Home > ethics, Uncategorized > Do Researchers Need to Abide by Terms of Service (TOS)? An Answer.

Do Researchers Need to Abide by Terms of Service (TOS)? An Answer.

The TL;DR: Reviewers should reject research done by violating Terms of Service (TOS), unless the paper contains a clear ethical justification for why the importance of the work justifies breaking the law. No one should deliberately break the law without being aware of potential consequences.

Do social computing researchers need to follow Terms of Service (TOS)? Confusion on this issue has created an ethical mess. Some researchers choose not to do a particular piece of work because they believe they can’t violate TOS, and then another researcher goes and does that same study and gets it published with no objections from reviewers. Does this make sense?

It happened to me recently. The social app YikYak is based in Atlanta, so I’m pretty sure my students and I started exploring it before anyone else in the field. But we quickly realized that the Terms of Service prohibit scraping the site, so we didn’t do it. We talked with YikYak and started negotiations about getting permission to scrape, and we might’ve gotten permission if we had been more persistent. But I felt like I was bothering extremely busy startup employees with something not on their critical path. So we quietly dropped our inquiries. Two years later, someone from another university published a paper about YikYak like what we wanted to write, using scraped data. This kind of thing happens all the time, and isn’t fair.

There are sometimes good reasons why companies prohibit scraping. For example, YikYak users have a reasonable expectation that their postings are ephemeral. Having them show up in a research paper is not what they expect. Sometimes a company puts up research prohibitions because they’re trying to protect their users. Can a University IRB ever allow research that is prohibited in a site’s TOS?

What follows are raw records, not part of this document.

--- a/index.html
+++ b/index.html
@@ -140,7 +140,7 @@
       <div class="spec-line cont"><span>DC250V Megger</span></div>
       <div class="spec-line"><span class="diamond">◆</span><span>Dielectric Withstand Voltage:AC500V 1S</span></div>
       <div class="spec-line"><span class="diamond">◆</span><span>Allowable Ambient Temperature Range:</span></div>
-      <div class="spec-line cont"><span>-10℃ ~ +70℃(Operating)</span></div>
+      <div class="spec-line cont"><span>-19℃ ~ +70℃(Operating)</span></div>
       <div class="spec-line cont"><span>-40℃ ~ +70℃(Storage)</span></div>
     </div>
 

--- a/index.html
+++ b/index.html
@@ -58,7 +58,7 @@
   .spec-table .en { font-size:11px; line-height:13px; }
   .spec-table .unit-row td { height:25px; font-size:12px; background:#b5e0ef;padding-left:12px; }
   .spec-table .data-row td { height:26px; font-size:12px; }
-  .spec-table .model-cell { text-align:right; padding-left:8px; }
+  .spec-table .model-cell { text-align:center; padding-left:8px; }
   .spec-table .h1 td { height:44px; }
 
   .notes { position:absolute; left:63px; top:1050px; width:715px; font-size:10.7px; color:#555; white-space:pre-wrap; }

Asking permission of a company to collect data is sometimes successful.  Some companies have shared huge datasets with researchers, and learned great things from the results. It can be a win-win situation. If it’s possible to request and obtain permission, that’s a great option—if the corporation doesn’t request control over what is said about their site in return. The tricky question is whether researchers will be less than honest in publishing findings in these situations, because they fear not getting more data access.

Members of the research community right now are confused about whether they need to abide by TOS. Reviewers are confused about whether this issue is in their purview—should they consider whether a paper abides by TOS in the review process? Beyond these confusions lurks an arguably more important issue: What happens when a risk-averse company prohibits reasonable research? This is of critical importance because scholars cannot cede control of how we understand our world to corporate interests.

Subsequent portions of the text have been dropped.